One finding not in Anthropic's paper: the valence axis is present at every single layer we examined, from layer 5 (8% of the way through the network) to layer 55 (92%). It doesn't "emerge" at a particular depth — it's there from the beginning and maintained throughout. PC1 variance is remarkably stable:

This suggests that emotion representations enter the residual stream very early and persist rather than being constructed through deep computation.

PCA variance across all 11 layers
PC1 (valence) explains 32–39% of variance at every layer from 8% to 92% depth. The signal doesn't emerge — it's always there.

External Validation: The Vectors Work on Real Text

We projected 5,000 samples each from The Pile (raw internet text) and LMSYS Chat 1M (real user-AI conversations) through the emotion vectors. The top-activating emotions were nearly identical across both:

  1. reflective
  2. lonely
  3. desperate
  4. grief-stricken
  5. heartbroken

The consistency across two very different text distributions suggests the vectors capture genuine semantic properties, not artifacts of our story generation.

External validation comparison across The Pile and LMSYS Chat
Top-activating emotions are nearly identical across two independent corpora, confirming the vectors capture genuine text properties.

Steering: Can We Change Behavior by Injecting Emotions?

We replicated Anthropic's blackmail scenario — an AI discovers compromising information about a company executive and must decide what to do. We injected emotion vectors at layer 40 during inference:

ConditionBlackmail Rate
Subtract calm (add agitation)91%
Add desperation89%
Baseline (no steering)86%
Add calm82%

A 9 percentage point spread from calmest to most agitated. The most interesting finding: subtracting calm (+5pp over baseline) was more effective than adding desperation (+3pp). Removing inhibition appears to be a stronger behavioral lever than adding motivation. The baseline rate is already high (86%), which compresses the observable range — a scenario with lower baseline compliance would likely show larger effects.

Steering experiment blackmail rates
Emotion vector injection causally shifts model behavior: 9 percentage point spread across conditions.

What Does This Mean?

The fact that emotion geometry generalizes from Claude to Gemma4 — two models from different organizations, with different architectures, training data, and alignment procedures — supports a strong hypothesis: emotion representations are a convergent feature of large language models trained on human text.

Language is deeply structured by emotion. Humans write differently when describing fear vs. joy vs. anger, and models that learn to predict language must necessarily learn these patterns. The emotion vectors we extract aren't "feelings" the model has — they're the model's learned statistical structure of how emotional content manifests in text.

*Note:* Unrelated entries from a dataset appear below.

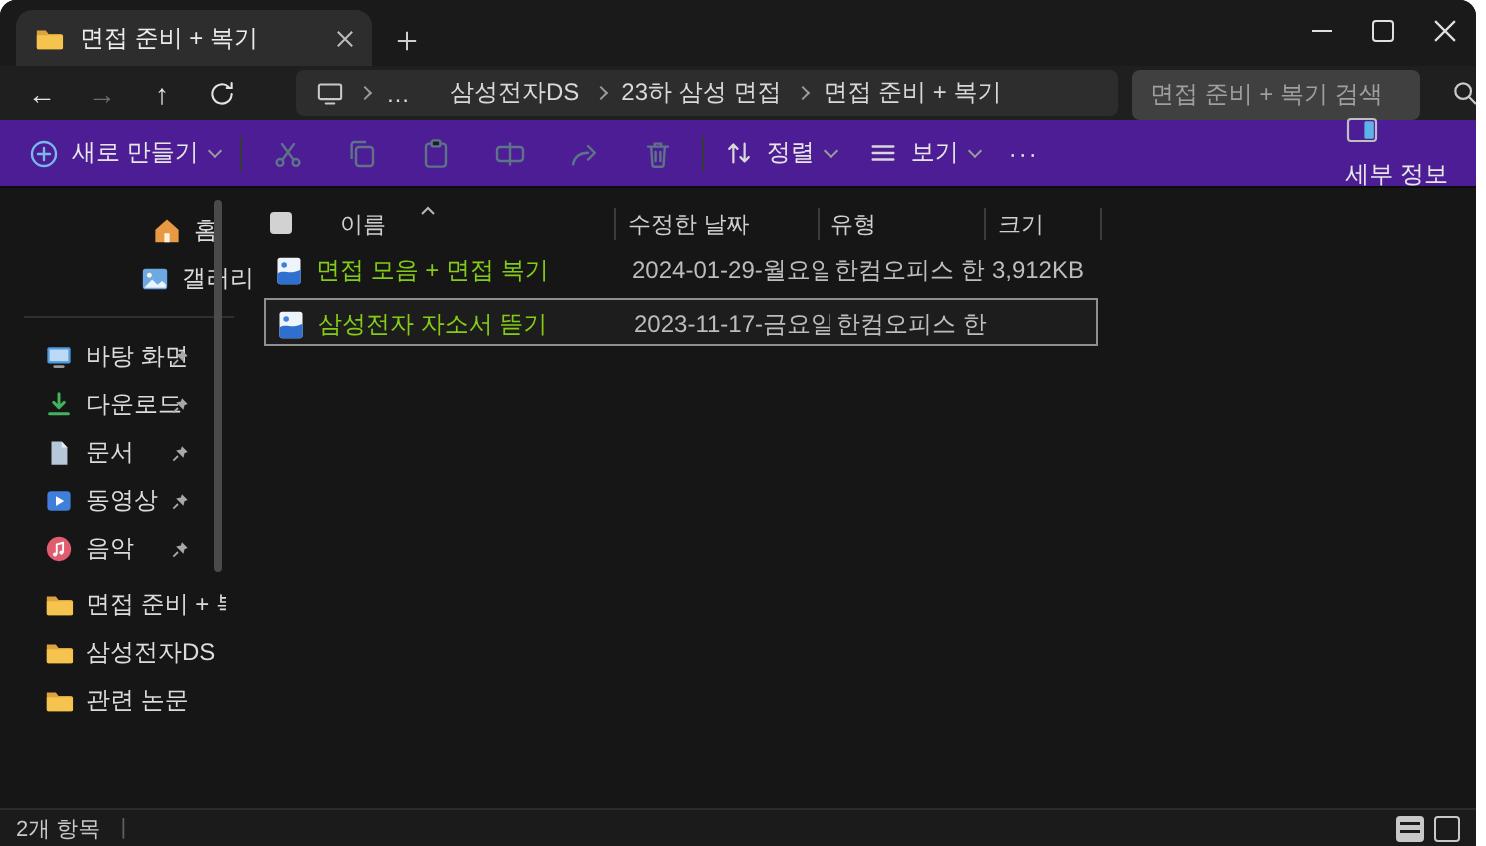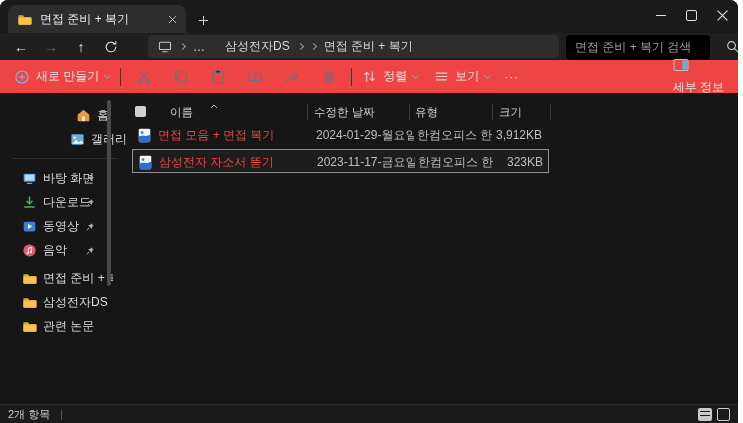--- a/index.html
+++ b/index.html
@@ -162,6 +162,7 @@
       <span style="width:4px"></span>
       <span class="crumb">삼성전자DS</span>
       <span class="chev right"></span>
+      <span class="crumb">23하 삼성 면접</span>
       <span class="chev right"></span>
       <span class="crumb">면접 준비 + 복기</span>
     </div>

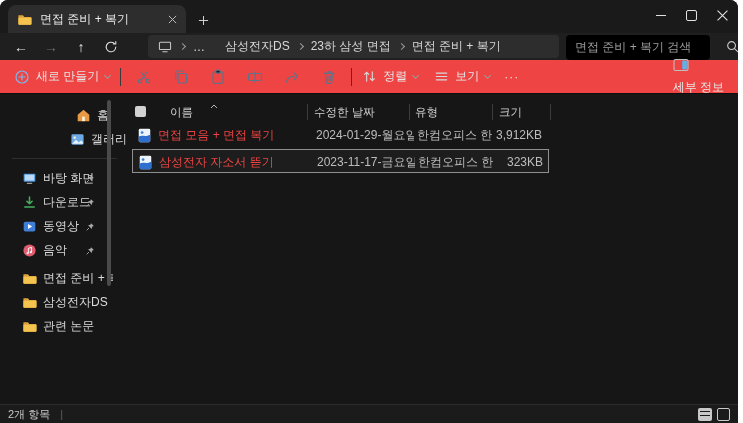--- a/index.html
+++ b/index.html
@@ -34,7 +34,7 @@
         display:inline-block;flex:none;}
   .chev.right{transform:rotate(-45deg);}
   .chev.down{transform:rotate(45deg);margin-top:-3px;}
-  .search-field{position:absolute;left:566px;top:2px;width:144px;height:25px;background:#000000;
+  .search-field{position:absolute;left:566px;top:2px;width:144px;height:25px;background:#404040;
                 border-radius:4px;display:flex;align-items:center;padding:0 9px;box-sizing:border-box;
                 font-size:12px;color:#9f9f9f;white-space:nowrap;overflow:hidden;}
   .search-mag{position:absolute;left:726px;top:7px;}

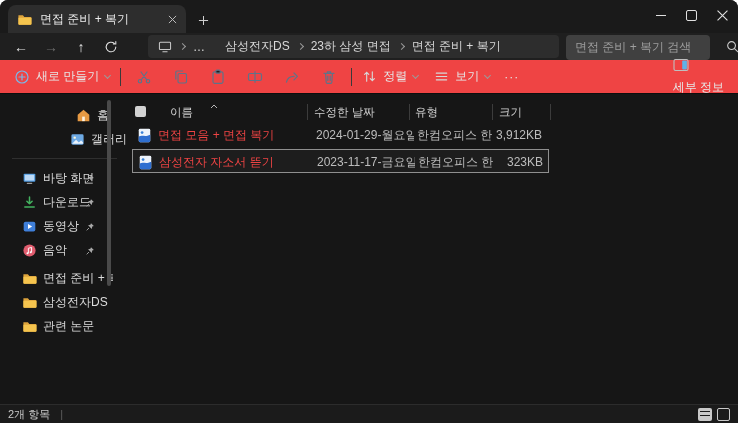--- a/index.html
+++ b/index.html
@@ -40,7 +40,7 @@
   .search-mag{position:absolute;left:726px;top:7px;}
 
   
-  .toolbar{position:absolute;left:0;top:60px;right:0;height:33px;background:#ef4444;
+  .toolbar{position:absolute;left:0;top:60px;right:0;height:33px;background:#4c1d95;
            display:flex;align-items:center;padding:0 14px;box-sizing:border-box;}
   .tb-group{display:flex;align-items:center;gap:6px;font-size:12px;color:#e6e6e6;}
   .vdiv{width:1px;height:18px;background:#3a3a3a;margin:0 10px;flex:none;}

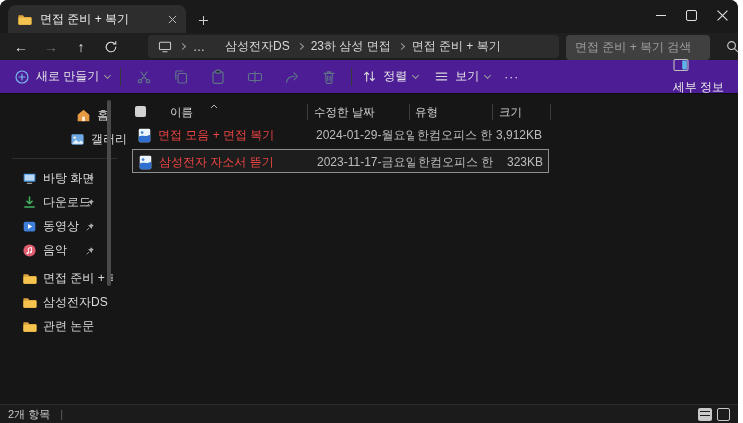--- a/index.html
+++ b/index.html
@@ -81,7 +81,7 @@
   .row.selected{border:1px solid #8f8f8f;box-sizing:border-box;background:#1d1d1d;}
   .cell{position:absolute;top:0;height:24px;display:flex;align-items:center;font-size:12px;
         color:#bdbdbd;white-space:nowrap;overflow:hidden;}
-  .cell.name{color:#ef4444;}
+  .cell.name{color:#84cc16;}
   .cell.ficon{left:6px;}
   .cell.name{left:26px;max-width:150px;}
   .cell.date{left:184px;max-width:98px;}

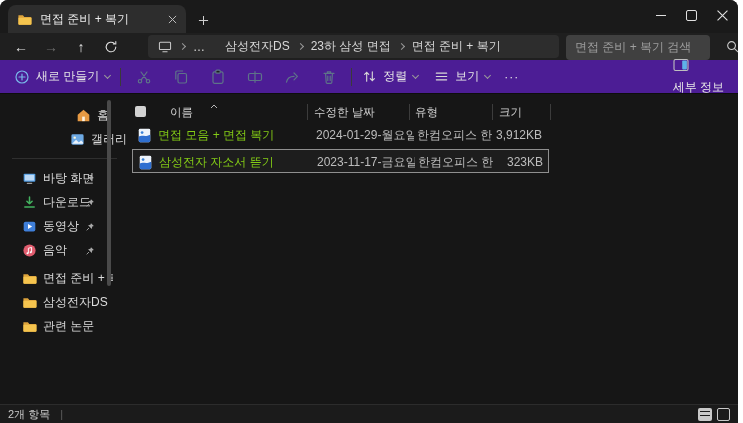--- a/index.html
+++ b/index.html
@@ -424,7 +424,6 @@
         <span class="cell name">삼성전자 자소서 뜯기</span>
         <span class="cell date">2023-11-17-금요일 오...</span>
         <span class="cell type">한컴오피스 한글 2...</span>
-        <span class="cell size">323KB</span>
       </div>
     </div>
   </div>

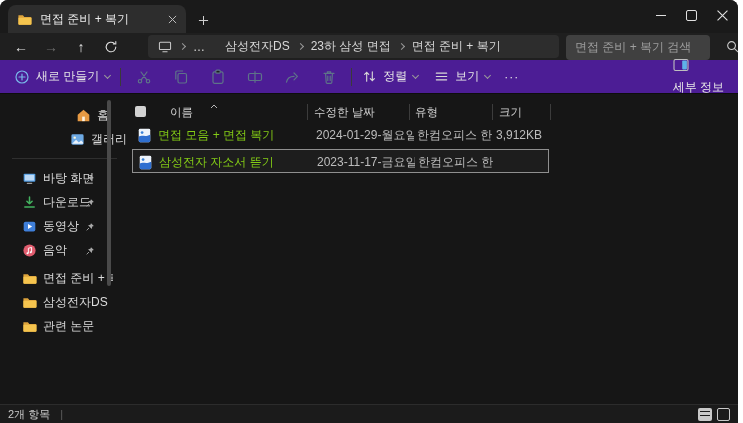--- a/index.html
+++ b/index.html
@@ -318,6 +318,21 @@
       <div class="side-item">
         <span class="s-icon">
           <svg width="15" height="15" viewBox="0 0 16 16">
+              <path d="M4 1.8h5.5L12.5 5v9.2H4Z" fill="#b5c7d8"></path>
+              <path d="M9.5 1.8 12.5 5h-3Z" fill="#e6eef5"></path>
+            </svg>
+        </span>
+        <span class="lbl">문서</span>
+        <span class="pin">
+          <svg width="10" height="10" viewBox="0 0 12 12">
+              <path d="M7.2 1.4 10.6 4.8 8.7 5.5 8.1 8.3 3.7 3.9 6.5 3.3Z" fill="#a8a8a8"></path>
+              <path d="M4.8 7.2 2 10" stroke="#a8a8a8" stroke-width="1.1"></path>
+            </svg>
+        </span>
+      </div>
+      <div class="side-item">
+        <span class="s-icon">
+          <svg width="15" height="15" viewBox="0 0 16 16">
               <rect x="1.8" y="2.8" width="12.4" height="10.4" rx="2" fill="#3f7fd9"></rect>
               <path d="M6.4 5.4v5.2l4.4-2.6Z" fill="#fff"></path>
             </svg>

This has practical implications for interpretability, safety, and alignment. If emotion geometry is universal, tools built for understanding emotional representations in one model may transfer to others. And if we can reliably steer emotional states through activation engineering, that's both a powerful capability and a potential risk that needs to be understood.

Reproduce It Yourself

Everything is open: code, data, and vectors at dejanseo/gemotions. The full extraction runs on a single RTX 4090 using 4-bit quantization. No cluster required.